Problem:
Using the records that follow, work out the number of lines with the word "algunos" in them; reply with that number only.

Extracted data:
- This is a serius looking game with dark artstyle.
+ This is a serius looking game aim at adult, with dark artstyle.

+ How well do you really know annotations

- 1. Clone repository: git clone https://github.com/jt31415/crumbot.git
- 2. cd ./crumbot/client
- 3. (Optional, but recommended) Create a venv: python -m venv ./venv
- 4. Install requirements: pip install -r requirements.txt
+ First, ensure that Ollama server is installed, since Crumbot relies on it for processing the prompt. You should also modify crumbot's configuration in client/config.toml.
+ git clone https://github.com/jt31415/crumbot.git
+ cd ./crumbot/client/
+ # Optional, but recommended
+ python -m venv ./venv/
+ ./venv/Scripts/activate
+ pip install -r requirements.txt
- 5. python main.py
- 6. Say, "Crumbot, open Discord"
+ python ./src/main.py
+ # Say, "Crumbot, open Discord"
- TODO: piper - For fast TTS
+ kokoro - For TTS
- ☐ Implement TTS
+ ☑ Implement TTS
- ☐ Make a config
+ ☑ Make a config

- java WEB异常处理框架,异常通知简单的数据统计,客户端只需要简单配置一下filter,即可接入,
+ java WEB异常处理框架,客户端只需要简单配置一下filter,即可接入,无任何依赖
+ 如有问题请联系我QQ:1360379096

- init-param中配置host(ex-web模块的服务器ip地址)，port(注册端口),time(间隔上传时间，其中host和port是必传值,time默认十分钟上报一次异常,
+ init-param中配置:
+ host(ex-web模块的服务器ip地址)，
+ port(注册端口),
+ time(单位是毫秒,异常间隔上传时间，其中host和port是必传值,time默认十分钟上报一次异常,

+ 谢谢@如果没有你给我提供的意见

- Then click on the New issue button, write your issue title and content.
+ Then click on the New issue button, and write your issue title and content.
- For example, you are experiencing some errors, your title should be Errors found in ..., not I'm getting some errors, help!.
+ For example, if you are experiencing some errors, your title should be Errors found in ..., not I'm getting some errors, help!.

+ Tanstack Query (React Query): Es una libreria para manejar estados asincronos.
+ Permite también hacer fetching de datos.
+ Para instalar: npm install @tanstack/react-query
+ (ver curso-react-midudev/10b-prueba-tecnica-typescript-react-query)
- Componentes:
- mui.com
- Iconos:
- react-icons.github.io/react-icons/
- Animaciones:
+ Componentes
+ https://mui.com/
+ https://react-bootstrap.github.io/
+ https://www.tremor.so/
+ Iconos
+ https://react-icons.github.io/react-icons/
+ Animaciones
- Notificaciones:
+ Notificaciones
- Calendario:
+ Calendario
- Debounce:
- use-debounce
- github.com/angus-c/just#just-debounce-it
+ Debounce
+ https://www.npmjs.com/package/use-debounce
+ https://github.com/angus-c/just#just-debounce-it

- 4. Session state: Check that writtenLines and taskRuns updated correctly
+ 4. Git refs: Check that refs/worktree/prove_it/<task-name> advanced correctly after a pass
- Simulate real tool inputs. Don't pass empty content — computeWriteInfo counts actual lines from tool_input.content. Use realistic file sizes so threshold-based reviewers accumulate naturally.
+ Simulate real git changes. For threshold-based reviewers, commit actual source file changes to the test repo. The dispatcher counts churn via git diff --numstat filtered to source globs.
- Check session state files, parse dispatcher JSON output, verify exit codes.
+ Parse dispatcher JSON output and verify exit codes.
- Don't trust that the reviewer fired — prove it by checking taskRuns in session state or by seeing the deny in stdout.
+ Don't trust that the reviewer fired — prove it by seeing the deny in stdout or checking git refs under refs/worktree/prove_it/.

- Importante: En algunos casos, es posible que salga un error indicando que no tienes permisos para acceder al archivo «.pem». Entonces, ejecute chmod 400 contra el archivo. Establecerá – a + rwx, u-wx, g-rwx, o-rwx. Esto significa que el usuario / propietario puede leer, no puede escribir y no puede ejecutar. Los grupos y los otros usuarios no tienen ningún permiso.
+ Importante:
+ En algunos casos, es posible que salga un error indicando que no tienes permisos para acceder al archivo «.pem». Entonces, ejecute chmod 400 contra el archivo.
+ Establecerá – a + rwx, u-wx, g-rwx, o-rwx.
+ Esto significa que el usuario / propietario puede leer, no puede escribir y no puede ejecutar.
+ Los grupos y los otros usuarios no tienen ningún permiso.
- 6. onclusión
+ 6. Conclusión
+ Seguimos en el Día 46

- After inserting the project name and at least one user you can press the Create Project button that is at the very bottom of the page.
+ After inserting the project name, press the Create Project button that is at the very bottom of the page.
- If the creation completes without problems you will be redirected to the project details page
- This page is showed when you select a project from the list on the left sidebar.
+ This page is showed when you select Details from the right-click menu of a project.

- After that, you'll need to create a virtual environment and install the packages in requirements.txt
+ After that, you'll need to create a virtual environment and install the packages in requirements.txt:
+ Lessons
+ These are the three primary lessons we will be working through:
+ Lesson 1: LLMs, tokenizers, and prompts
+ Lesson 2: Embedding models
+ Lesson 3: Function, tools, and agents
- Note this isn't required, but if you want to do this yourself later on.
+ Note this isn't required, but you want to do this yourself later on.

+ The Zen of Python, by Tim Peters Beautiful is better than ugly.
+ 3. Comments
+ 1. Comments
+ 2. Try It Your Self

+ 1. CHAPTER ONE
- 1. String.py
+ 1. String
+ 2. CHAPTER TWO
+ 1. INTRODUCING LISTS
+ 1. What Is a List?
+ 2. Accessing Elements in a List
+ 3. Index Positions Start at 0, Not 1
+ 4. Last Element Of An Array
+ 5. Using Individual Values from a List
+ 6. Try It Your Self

The completed task:
2